I have worked with both SILVA 128 SSU Ref and SILVA 128 SSU Ref NR99 versions and the 99_otus_aligned.fasta and I have checked that this problem occurs with both versions.
After database filtering steps, SILVA 128 SSU Ref and SILVA 128 SSU Ref NR99 had 382,839 and 328,454 sequences, respectively, while the 99_otu_aligned file has 395,440 sequences. A total of 97,209 SSU Ref IDs to 99_otu_aligned and a total of 80,587 SSU Ref NR99 IDs to 99_otu_aligned were lost.

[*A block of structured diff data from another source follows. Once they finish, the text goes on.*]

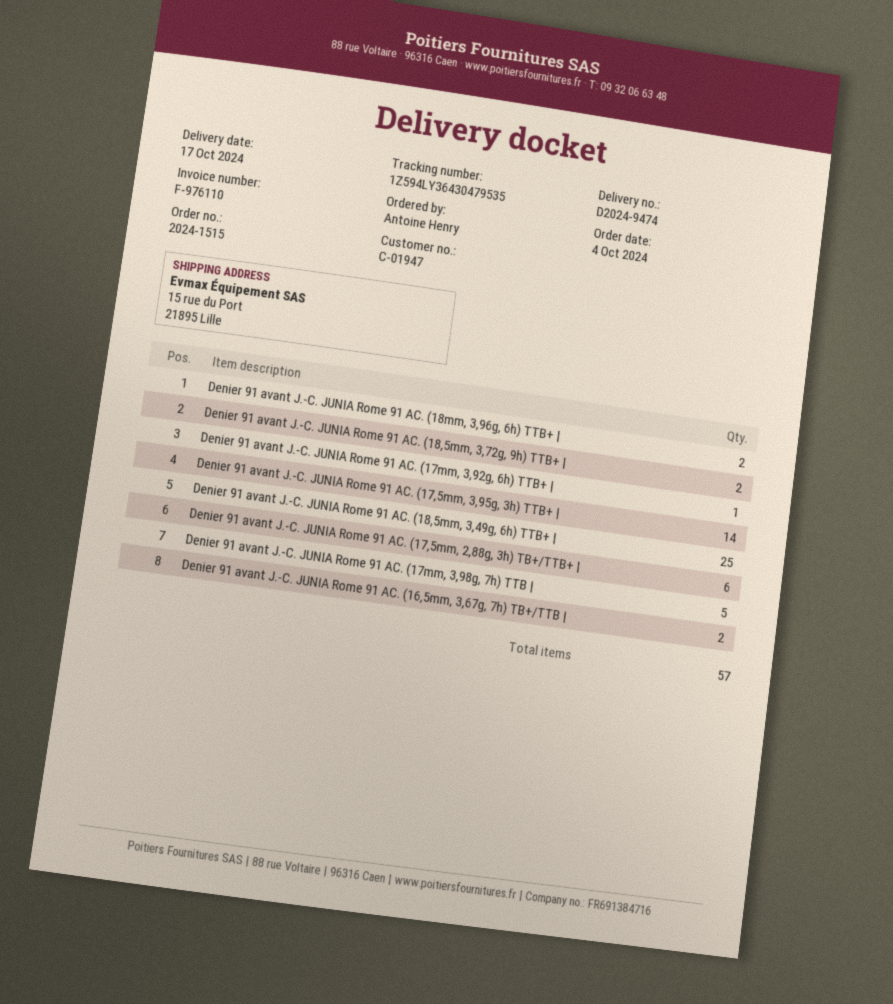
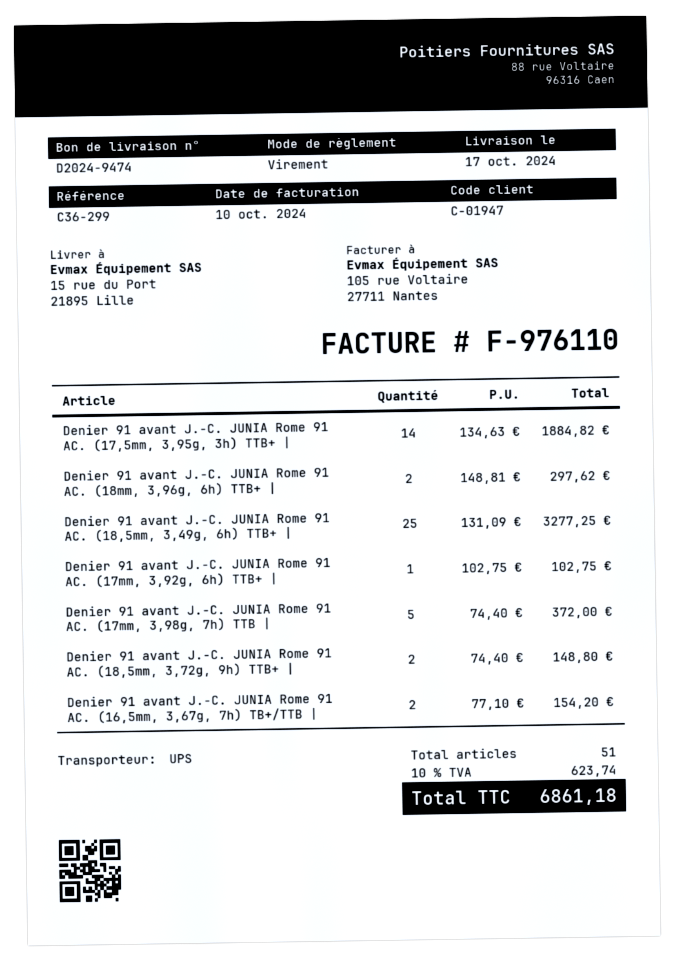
Denier 91 avant J.-C. JUNIA Rome 91 AC. (17,5mm, 2,88g, 3h) TB+/TTB+ |: 6 -> none
total quantity: 57 -> 51

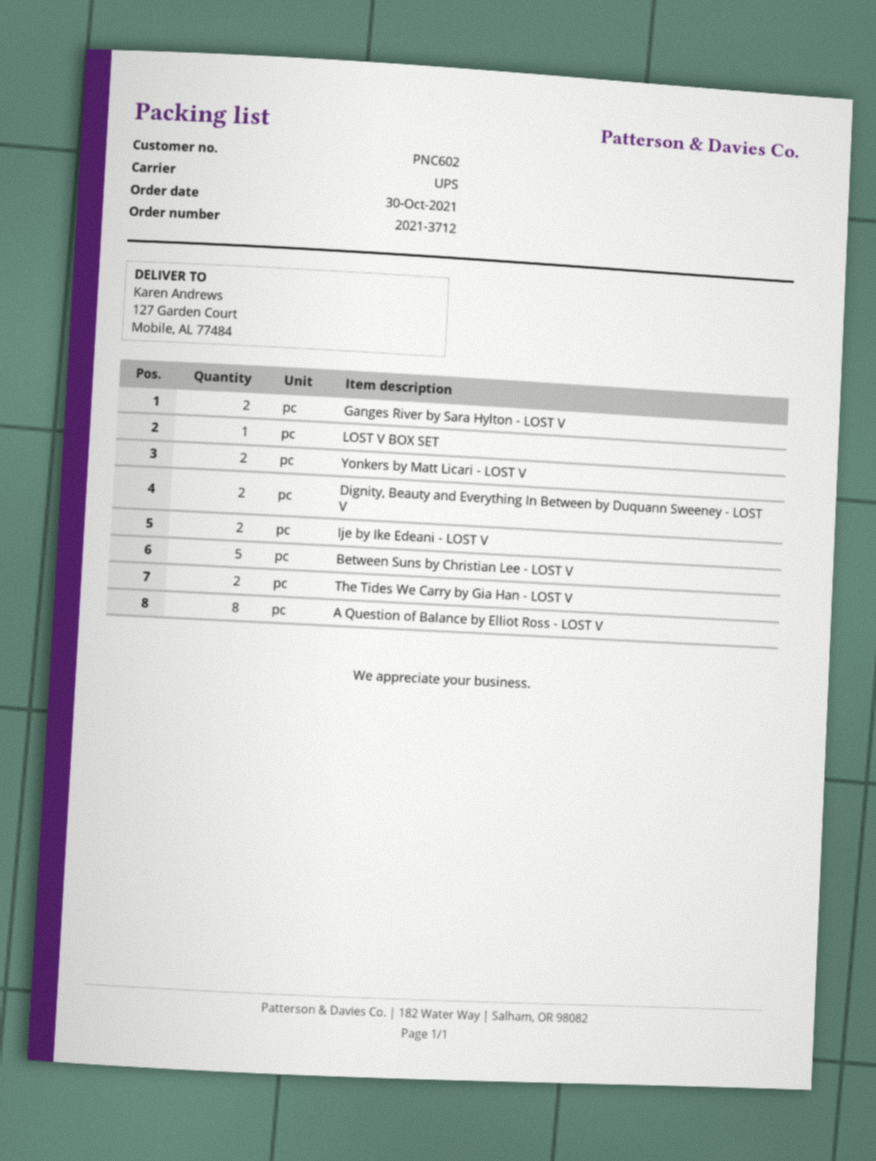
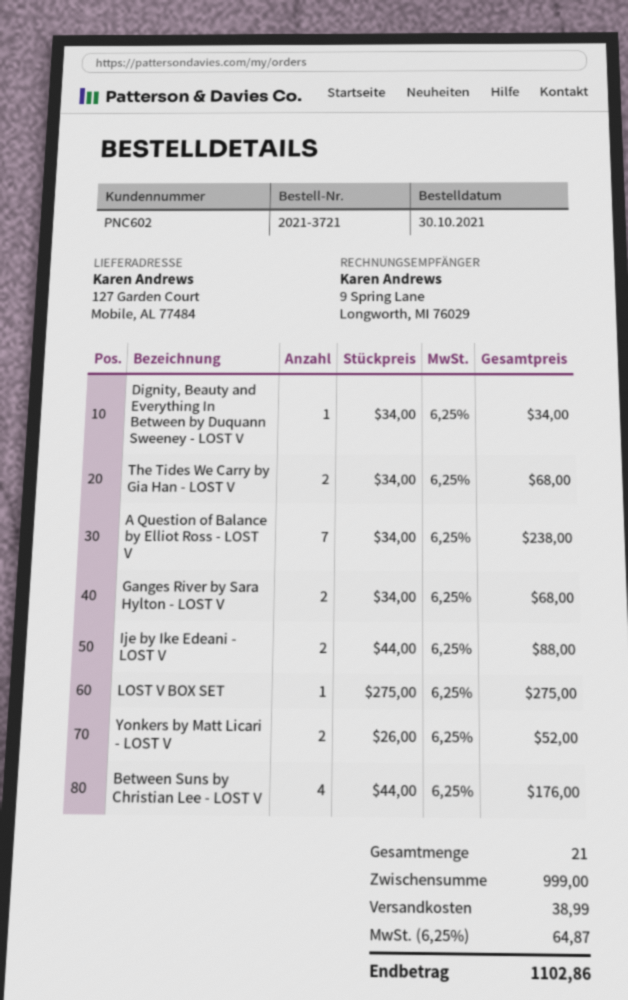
order number: 2021-3712 -> 2021-3721
Dignity, Beauty and Everything In Between by Duquann Sweeney - LOST V: 2 -> 1
Between Suns by Christian Lee - LOST V: 5 -> 4
A Question of Balance by Elliot Ross - LOST V: 8 -> 7

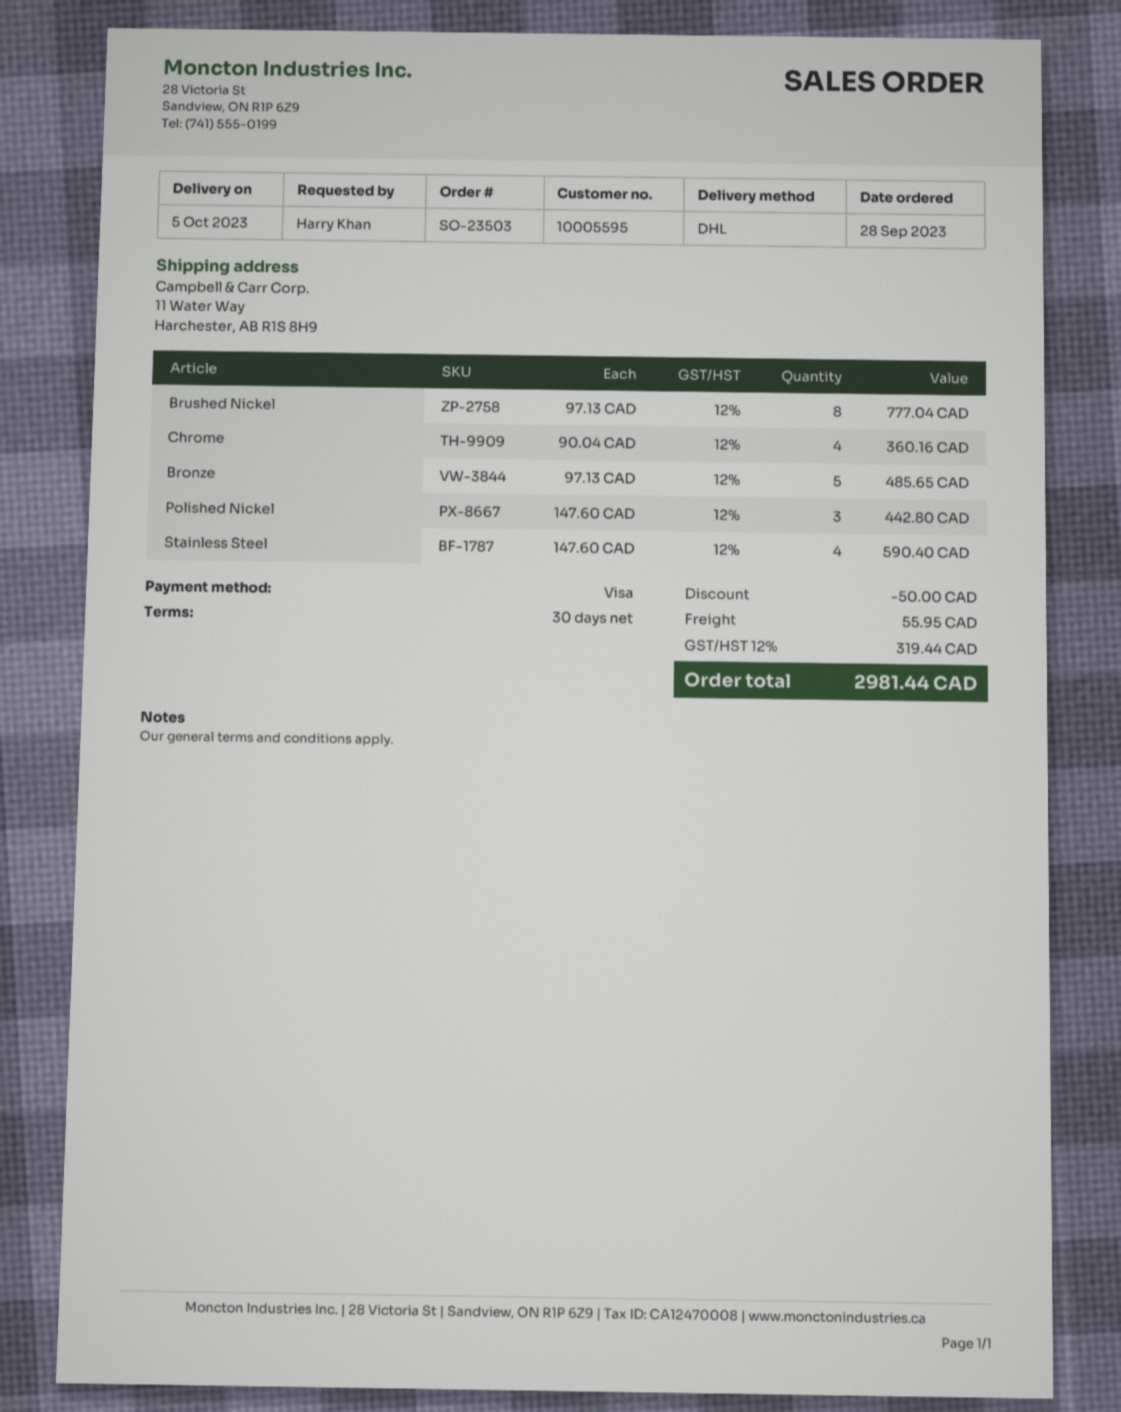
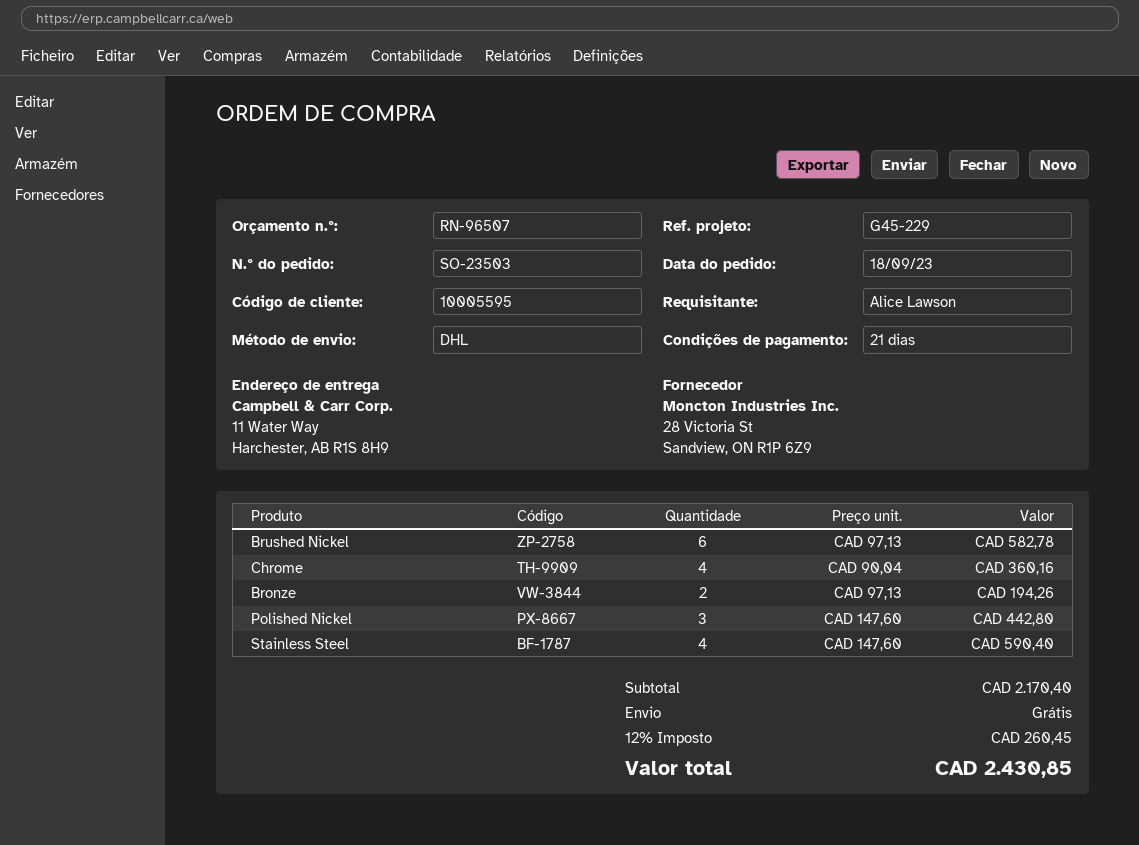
order date: 2023-09-28 -> 2023-09-18
payment terms: 30 days -> 21 days
ordered by: Harry Khan -> Alice Lawson
Brushed Nickel: 8 x 97.13 = 777.04 -> 6 x 97.13 = 582.78
Bronze: 5 x 97.13 = 485.65 -> 2 x 97.13 = 194.26
discount: 50.00 -> none
shipping: 55.95 -> 0.00
tax: 12% = 319.44 -> 12% = 260.45
total: 2981.44 -> 2430.85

Additionally, I have checked the SILVA_128_notes.txt file developed by @SoilRotifer to clarify how the 99_otus_aligned.fasta was obtained. Here, if I'm not wrong, the start point to obtain the representative aligned sequences at different identity levels (80%, 90%, 94%, 97% and 99%) was the SILVA_128_SSURef_tax_silva_full_align_trunc.fasta.gz file. This file has 1 922 213 sequences and its IDs match perfectly with the remaining IDs after filtering both SILVA 128 databases. Then, all IDs in 99_otus_aligned.fasta are in the SILVA_128_SSURef_tax_silva_full_align_trunc.fasta.gz too. I don't know why we see the mismatch but I think that the only step in the workflow of Silva_128_notes.txt where there is a label manipulation is here (4th paragraph) with the fix_fasta_labels.py script:
Maybe this information can give you some idea about what happens
Alternatively, how reliable is to generate an alternative alignment object using the sequences after filtering SILVA 128 with Rescript and
qiime alignment maff?
My main objective here is to reconstruct the tree to work with
qiime picrust2 custom-tree-pipeline. I have read in other post that sidle results are not compatible with picrust2 but I don't know if this is only in terms of representative sequences because the output of
qiime sidle reconstruct-fragment-rep-seqs is specific for tree reconstruction but it is not suitable for picrust2. So, could be the sidle reconstructed table and sidle reconstructed tree used as inputs in picrust2?
If I couldn't reconstruct the Phylogenetic Tree, I have read that an alternative is to select one V region and works with its feature table and representative sequences in Picrust2 but I'm not sure how suitable and justifiable is this approach when I have used the reconstructed results for previous analysis (diversity, differential abundance analysis...). Maybe future problems with reviewers here if I use only one V region? In addition, I think this is important because if I couldn't generate the tree, I would change from SILVA 128 to SILVA 138.
Unfortunately, other alternatives as Tax4Fun2 are out of service for technical reasons now.